Tommy told Sal about the strange white-cloth figure with black stitches that he had found on the front porch.
“Sounds like Pillsbury Doughboy gone punk,” Sal said.
Honestly, I was completely blind sided by this book. I went in expecting a serious horror but got a comedic thriller. It’s not that it’s bad it’s just.. not what I was expecting. So there’s no lying that I was hoping for more, but after I realized I wasn’t getting a not-sleeping-for-three-weeks kind of horror I was incredibly pleased with this book (did I mention this is my first Koontz book..?).
First, Koontz’s writing is wonderful. Besides his excess use of commas (which took 30% of the book to acclimatize to) his suspense building is amazing while simultaneously balancing dialogue and world building. LA is a very unique creature, after all – us international readers need some information! My favourite part of his writing his the scenes with short one-liners and how he manages to weave them together with overlapping dialogue and the actions of the characters with such fluidity that was so pleasant to read.
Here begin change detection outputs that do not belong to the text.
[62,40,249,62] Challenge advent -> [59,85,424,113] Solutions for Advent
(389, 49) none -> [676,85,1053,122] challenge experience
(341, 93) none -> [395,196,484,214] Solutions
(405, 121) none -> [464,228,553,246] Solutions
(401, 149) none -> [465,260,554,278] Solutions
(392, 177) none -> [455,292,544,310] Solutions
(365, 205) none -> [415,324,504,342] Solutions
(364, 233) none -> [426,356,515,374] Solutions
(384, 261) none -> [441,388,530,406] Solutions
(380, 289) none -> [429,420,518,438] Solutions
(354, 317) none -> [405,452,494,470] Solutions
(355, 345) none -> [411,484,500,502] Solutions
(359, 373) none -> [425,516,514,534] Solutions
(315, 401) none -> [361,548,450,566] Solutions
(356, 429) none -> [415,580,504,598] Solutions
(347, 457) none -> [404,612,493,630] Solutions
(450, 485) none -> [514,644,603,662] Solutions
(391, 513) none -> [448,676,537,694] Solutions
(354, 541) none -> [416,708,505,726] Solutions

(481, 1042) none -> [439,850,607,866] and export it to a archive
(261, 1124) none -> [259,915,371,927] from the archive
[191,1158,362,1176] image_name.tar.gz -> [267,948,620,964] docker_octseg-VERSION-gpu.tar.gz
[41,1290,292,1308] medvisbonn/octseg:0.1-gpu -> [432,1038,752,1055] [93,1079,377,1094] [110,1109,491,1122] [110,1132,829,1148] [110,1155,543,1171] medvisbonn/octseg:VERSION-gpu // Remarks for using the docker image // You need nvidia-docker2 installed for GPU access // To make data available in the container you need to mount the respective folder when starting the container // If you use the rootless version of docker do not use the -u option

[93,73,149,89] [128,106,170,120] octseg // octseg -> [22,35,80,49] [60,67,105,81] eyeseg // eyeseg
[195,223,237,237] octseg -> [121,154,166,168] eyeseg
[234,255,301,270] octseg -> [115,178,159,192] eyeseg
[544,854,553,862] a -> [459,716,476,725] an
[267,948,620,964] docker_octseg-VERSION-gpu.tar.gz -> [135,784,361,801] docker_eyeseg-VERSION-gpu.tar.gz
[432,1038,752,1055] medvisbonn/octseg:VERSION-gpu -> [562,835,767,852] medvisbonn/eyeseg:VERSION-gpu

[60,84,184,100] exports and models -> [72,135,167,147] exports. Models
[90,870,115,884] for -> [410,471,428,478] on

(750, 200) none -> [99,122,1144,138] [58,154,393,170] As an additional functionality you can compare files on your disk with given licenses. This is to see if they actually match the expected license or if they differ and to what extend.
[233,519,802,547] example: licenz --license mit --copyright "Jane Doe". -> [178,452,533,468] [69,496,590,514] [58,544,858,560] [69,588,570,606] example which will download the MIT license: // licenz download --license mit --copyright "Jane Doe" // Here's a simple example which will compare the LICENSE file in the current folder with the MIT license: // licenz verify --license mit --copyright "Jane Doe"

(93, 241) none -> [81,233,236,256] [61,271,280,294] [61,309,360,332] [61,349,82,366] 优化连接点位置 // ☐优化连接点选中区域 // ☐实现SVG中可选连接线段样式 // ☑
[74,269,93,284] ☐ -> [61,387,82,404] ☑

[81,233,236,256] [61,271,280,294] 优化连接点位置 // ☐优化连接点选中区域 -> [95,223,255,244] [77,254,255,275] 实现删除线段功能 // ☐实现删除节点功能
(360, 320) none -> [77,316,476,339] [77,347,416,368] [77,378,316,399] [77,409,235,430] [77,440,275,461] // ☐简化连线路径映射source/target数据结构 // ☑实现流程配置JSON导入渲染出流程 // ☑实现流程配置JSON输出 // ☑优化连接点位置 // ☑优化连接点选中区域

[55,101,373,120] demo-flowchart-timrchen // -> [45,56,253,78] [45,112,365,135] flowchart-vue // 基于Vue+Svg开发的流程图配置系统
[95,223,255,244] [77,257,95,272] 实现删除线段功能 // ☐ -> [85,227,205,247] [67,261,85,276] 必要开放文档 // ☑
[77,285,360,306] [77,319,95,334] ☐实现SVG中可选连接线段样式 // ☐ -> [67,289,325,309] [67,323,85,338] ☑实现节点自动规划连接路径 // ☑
Second, the secondary characters are legendary! (…too much?) Both Del and Tommy’s mother are sharp witted and stubborn with volatile personalities that practically explode on impact (hilarity ensues). The contrast between Tommy’s deer-in-the-headlights personality and Chip Nguyen’s hard, independent, bad-ass detective personality enhanced the stark differences between Tommy and Del in the most cosmic ways.
“Everyone thinks his family is strange,” Del said, scratching Scootie behind the ears, “but it’s just that… because we’re closer to the people we love, we tend to see them through a magnifying glass, through a thicker lens of emotion, and we exaggerate their eccentricities.”
So should you give this a shot? Probably. If you like thrillers with ridiculously awesome characters and supernatural entities, then this book should be on your radar. Because after I got over the loss of not reading a horror I was able to appreciate this book for the comedic thriller it is.
Oh, did I mention that there’s a dog? The smartest, most intelligent and sarcastic dog you’d ever meet?
“Tommy and Scootie locked eyes. Only minutes ago, he wouldn’t have believed that he could ever have felt such a kinship with the Labrador as he felt now.”